With the second lockdown looming here in the UK, many are feeling quite apprehensive about what the future holds. During the first lockdown, many welcomed the change from usual habits, reveling in the amazing weather whilst being able to stay at home. However, with Winter fast approaching and with that the dark nights and miserable weather, many will be finding it challenging to keep their spirits high and energised whilst working from home. It is, therefore, crucial for all businesses to ensure that the mental health and wellbeing of their employees is the number one priority going forward. There are no "ifs, buts or whys", it is imperative that your employees are prioritised during these challenging times. 

Everybody will experience the lockdown differently, with many facing daily challenges that have the potential to negatively impact their health. Whether it be from an increased workload, changing responsibilities, a new day of working or juggling extra responsibilities, the result has seen a greater focus on mental health and wellbeing, particularly from a leadership perspective. As we begin another month of lockdown, it is increasingly important that leaders take steps to transform their approach on leading their teams and ensure that their mental health and wellbeing remains at the forefront. 

Here's 3 ways I believe you can prioritise the mental health & wellbeing of your employees:

1. Support Your Employees & Be Understanding

For some people, moving to remote working was a challenging adjustment and this may very well continue with lockdown looming. So, an extra level of understanding and compassion towards each team member's personal situation is needed. It is important to ask yourself whether your employees have everything they need to be happy and productive. Do they have the right level of support, are there aspects of their role that need to be adapted to help accommodate for their change in working, will they need additional support to ensure they are happy and can perform without any pressure or stress. Opening a two way dialogue with each team member will allow you to create a space for them where they can raise their concerns and show vulnerability. It is important to be empathetic and listen, relate to your team members concerns and take a genuine interest in your employees as people and consciously put yourself in their position. Your team will then feel comfortable approaching you for support.  There is nothing wrong with being human and showing that you are vulnerable and struggle at times too. It will only make it easier for your team to approach you and share their worries. 

2. Encourage Connectivity & Bring Your Team Together

With the UK and many countries going into a second lockdown, many people can feel isolated and alone. Ensuring that everyone feels included becomes a lot more important during these difficult times, especially with people working remotely. Therefore, it is important to try and connect your team as much as possible. You can, for example, hold a daily coffee break where team members can take 15 minutes out of their day to speak about how they feel and discuss things non-work related. Not only will this allow people to feel connected, it will encourage people to take breaks throughout the day as not to burn themselves out. There is also the possibility of using such interactions as an opportunity to cement your company values, as well as celebrating your achievements as a team and reminding everyone how much their hard work is appreciated. There really is no excuses with the advancement in technology and with Zoom and Teams at your disposal, it is important to arrange as much connectivity as possible to keep employees happy. 

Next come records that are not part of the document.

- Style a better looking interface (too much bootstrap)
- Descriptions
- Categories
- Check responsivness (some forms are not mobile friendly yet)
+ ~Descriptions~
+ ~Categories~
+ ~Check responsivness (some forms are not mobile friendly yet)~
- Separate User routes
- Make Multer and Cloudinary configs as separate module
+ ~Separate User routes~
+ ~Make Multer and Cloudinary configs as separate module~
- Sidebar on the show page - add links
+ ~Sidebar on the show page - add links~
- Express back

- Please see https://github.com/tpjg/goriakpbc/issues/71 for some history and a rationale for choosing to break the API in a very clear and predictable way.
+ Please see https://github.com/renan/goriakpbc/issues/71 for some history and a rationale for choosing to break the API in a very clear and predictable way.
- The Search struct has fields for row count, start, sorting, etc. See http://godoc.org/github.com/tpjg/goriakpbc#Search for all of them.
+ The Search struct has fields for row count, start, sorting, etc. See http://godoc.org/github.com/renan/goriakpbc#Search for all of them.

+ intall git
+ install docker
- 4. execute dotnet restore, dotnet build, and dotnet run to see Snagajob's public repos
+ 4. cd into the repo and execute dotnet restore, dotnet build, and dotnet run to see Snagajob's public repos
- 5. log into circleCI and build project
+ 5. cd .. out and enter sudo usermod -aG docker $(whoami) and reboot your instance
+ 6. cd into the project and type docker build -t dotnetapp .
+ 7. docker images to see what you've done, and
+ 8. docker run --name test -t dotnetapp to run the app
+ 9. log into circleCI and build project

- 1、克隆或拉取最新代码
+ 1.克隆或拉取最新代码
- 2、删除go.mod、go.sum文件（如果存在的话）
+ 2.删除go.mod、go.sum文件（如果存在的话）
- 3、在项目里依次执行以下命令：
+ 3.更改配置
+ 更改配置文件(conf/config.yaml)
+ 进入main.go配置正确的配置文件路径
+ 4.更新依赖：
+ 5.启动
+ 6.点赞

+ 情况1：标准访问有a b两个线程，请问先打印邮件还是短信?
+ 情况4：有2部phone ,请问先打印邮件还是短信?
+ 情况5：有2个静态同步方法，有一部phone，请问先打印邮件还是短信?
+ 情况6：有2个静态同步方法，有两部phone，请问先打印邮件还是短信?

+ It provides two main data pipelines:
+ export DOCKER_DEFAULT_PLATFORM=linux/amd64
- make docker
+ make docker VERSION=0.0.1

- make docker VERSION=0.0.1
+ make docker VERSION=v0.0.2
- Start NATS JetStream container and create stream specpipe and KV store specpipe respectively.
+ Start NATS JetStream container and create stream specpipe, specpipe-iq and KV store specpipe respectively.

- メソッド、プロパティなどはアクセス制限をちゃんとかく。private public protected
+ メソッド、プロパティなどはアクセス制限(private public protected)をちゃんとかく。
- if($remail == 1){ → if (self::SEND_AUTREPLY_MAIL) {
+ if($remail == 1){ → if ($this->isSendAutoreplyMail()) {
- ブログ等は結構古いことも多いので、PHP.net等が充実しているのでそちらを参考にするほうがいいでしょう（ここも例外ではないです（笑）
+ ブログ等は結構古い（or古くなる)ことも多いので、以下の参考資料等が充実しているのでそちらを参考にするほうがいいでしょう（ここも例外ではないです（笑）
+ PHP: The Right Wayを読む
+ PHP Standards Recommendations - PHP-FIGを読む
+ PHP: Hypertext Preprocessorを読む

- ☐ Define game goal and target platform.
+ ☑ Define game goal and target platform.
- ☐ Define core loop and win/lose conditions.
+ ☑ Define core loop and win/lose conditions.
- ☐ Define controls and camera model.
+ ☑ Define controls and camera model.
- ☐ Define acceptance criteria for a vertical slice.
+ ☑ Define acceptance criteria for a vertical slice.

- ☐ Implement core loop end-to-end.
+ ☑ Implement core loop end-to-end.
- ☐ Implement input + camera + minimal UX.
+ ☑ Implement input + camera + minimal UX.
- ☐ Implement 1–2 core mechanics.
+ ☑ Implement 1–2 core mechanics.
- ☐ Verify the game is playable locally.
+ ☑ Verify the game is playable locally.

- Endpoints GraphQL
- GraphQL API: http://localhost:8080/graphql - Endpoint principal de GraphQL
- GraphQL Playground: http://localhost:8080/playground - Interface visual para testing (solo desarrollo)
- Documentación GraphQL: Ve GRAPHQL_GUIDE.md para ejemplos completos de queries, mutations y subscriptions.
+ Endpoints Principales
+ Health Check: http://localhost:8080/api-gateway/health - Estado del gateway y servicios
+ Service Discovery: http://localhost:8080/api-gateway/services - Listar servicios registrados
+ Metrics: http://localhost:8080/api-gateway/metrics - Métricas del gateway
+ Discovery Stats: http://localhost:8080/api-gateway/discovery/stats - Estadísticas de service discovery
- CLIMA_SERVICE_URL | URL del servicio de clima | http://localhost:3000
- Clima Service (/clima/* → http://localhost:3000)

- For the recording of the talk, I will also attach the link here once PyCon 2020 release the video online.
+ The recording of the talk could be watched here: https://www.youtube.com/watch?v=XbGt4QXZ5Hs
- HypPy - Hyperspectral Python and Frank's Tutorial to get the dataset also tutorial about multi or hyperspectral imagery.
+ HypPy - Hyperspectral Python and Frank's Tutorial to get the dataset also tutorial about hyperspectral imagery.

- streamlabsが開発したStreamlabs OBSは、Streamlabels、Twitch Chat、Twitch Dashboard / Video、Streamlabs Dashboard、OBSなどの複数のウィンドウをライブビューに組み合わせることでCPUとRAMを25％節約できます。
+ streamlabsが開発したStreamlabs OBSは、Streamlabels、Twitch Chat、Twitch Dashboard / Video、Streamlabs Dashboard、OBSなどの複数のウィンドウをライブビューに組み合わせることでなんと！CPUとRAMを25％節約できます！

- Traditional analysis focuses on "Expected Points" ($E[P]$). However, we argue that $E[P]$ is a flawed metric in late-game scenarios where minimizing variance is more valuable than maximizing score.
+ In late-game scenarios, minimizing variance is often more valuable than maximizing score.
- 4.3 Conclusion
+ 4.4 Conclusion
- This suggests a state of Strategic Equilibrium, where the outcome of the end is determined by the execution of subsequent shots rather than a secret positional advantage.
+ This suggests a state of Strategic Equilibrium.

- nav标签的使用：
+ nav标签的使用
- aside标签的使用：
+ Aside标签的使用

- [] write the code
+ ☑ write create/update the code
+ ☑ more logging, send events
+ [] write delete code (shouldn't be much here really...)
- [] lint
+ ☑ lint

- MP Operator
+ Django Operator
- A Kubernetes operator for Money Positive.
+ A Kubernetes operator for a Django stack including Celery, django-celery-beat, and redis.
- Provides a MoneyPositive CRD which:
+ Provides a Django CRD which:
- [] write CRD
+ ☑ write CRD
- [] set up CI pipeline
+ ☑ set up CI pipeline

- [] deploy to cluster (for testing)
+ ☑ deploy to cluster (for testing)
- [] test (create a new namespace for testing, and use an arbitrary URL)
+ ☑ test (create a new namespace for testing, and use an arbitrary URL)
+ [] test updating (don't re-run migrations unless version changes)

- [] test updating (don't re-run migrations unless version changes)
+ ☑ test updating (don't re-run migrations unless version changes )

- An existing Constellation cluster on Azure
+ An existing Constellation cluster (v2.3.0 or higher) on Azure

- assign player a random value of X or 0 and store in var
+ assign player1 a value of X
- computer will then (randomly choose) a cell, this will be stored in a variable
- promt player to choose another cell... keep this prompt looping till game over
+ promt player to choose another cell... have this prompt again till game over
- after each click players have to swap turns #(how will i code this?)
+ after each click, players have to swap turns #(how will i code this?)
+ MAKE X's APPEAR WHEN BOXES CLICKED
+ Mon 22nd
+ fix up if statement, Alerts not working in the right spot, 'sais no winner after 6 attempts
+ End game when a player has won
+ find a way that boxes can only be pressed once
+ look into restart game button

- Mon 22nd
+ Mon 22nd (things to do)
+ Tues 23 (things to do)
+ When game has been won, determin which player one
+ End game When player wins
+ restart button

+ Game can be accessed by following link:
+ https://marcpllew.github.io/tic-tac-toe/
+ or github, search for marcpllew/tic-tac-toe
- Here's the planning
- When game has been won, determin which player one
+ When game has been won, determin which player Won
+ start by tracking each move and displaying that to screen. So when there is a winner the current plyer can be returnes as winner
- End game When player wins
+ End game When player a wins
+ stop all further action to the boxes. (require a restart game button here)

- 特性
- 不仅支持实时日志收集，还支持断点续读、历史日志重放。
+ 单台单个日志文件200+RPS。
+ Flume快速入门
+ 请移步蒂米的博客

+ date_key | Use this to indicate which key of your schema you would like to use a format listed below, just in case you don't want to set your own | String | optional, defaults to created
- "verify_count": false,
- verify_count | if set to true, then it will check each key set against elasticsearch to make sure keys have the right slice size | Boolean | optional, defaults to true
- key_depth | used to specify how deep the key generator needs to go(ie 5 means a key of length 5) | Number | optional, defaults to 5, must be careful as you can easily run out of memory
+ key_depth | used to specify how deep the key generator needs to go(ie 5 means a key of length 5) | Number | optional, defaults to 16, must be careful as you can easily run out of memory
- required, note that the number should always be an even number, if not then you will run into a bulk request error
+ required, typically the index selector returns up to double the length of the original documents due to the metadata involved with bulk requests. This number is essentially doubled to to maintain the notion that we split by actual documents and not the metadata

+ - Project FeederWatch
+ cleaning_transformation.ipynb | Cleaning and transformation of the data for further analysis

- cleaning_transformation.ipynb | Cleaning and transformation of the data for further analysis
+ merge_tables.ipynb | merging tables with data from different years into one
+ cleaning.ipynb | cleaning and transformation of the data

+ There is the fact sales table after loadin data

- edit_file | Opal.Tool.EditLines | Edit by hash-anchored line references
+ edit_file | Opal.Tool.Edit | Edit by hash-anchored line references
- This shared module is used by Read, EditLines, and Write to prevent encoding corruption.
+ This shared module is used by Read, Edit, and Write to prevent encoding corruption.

3. Facilitate Open & Honest Communications

Organisations have taken proactive steps to ensure their staff do not feel isolated during these unprecedented times. One way this is being achieved is through increasing the regularity of communications. It is important to share good news from across the business, make sure your team are up to date with the latest developments as a business and communicate best practices going forward. Keeping your team in regular contact will help to lessen any anxiety that may feel about being left in the dark or not knowing what the latest on-goings on within the business. However, it is important to not constantly ask for updates on their work and fill them in on what you have been doing. As a leader, make communication two-way by keeping them informed about the good things across the team and the company. Let them know they're valued and that you appreciate their hard work during challenging times. This will cultivate a sense of belonging and keep your team inspired to work hard. But most importantly, take the time to call and speak about more than just work. Ask them how they are doing, how they are coping, what steps have they taken to keep themselves active and mentally healthy. These questions allow your team to communicate honestly and develop trust, knowing that they're cared for and they are in good hands. 

Overall, I believe now is the time where mental health must be prioritised. These times can be difficult for those isolated and alone, so we must all come together to ensure that people feel safe and mentally healthy. Remember to check up on your team mates, speak to them and genuinely listen to them. Don't be afraid to ask if they're okay more than once - let them talk and let them feel safe. We must all stick together during these times and as a leader, you must make sure that your team's mental health and wellbeing is really number one.